**What to do**. Look through the material below and copy exactly the lines from the line with "- Note: This" to the line with "in this document.", those two lines included.

◆ ◆ ◆ ◆ ◆

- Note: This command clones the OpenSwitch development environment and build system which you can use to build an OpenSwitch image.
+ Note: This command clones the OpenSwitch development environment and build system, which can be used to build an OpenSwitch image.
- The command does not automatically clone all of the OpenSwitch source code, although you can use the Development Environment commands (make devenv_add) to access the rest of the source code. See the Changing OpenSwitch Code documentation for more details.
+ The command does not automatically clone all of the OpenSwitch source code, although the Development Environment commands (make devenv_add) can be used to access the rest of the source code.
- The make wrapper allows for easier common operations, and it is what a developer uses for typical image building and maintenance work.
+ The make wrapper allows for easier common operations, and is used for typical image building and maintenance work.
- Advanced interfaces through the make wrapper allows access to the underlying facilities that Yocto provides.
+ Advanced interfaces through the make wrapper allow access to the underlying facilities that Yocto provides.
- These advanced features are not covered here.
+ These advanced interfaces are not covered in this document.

◆ ◆ ◆ ◆ ◆

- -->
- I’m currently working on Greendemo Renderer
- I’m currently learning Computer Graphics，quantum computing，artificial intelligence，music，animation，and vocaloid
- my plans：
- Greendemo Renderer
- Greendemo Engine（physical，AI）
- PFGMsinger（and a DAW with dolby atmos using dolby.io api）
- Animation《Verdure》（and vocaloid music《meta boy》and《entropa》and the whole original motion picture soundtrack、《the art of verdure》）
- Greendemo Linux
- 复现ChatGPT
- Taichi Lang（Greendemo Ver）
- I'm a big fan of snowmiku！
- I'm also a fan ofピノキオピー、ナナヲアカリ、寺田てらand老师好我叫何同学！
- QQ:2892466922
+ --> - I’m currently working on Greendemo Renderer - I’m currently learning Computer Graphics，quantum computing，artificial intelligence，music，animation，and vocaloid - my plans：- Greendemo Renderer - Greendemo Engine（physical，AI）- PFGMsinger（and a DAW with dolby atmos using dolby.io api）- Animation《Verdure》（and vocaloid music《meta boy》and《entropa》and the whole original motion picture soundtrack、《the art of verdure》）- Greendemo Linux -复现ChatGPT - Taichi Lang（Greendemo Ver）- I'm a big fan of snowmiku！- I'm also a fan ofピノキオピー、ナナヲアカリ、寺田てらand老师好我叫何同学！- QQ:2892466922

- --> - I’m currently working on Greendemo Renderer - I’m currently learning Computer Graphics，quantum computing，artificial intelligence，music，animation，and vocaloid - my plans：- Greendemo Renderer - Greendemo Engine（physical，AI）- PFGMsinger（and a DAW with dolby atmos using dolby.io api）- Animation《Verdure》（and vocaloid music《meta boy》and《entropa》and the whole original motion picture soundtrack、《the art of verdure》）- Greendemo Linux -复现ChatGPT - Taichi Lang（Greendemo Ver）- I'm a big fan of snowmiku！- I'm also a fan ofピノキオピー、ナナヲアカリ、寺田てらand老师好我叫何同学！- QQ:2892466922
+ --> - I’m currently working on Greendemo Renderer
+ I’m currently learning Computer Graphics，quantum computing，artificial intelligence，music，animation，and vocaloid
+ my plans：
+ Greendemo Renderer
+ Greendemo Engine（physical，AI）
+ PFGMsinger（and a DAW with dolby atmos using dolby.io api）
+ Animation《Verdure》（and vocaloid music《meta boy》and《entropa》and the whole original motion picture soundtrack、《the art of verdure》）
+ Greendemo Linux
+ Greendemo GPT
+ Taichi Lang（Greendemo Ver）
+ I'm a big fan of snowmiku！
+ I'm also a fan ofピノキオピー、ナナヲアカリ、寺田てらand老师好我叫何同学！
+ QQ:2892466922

◆ ◆ ◆ ◆ ◆

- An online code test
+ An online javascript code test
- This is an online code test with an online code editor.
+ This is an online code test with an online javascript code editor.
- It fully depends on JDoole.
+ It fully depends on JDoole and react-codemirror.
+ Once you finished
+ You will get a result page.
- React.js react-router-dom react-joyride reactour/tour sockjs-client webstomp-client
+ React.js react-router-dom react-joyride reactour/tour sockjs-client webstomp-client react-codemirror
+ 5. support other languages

◆ ◆ ◆ ◆ ◆

**Solution to this task**.
- Note: This command clones the OpenSwitch development environment and build system which you can use to build an OpenSwitch image.
+ Note: This command clones the OpenSwitch development environment and build system, which can be used to build an OpenSwitch image.
- The command does not automatically clone all of the OpenSwitch source code, although you can use the Development Environment commands (make devenv_add) to access the rest of the source code. See the Changing OpenSwitch Code documentation for more details.
+ The command does not automatically clone all of the OpenSwitch source code, although the Development Environment commands (make devenv_add) can be used to access the rest of the source code.
- The make wrapper allows for easier common operations, and it is what a developer uses for typical image building and maintenance work.
+ The make wrapper allows for easier common operations, and is used for typical image building and maintenance work.
- Advanced interfaces through the make wrapper allows access to the underlying facilities that Yocto provides.
+ Advanced interfaces through the make wrapper allow access to the underlying facilities that Yocto provides.
- These advanced features are not covered here.
+ These advanced interfaces are not covered in this document.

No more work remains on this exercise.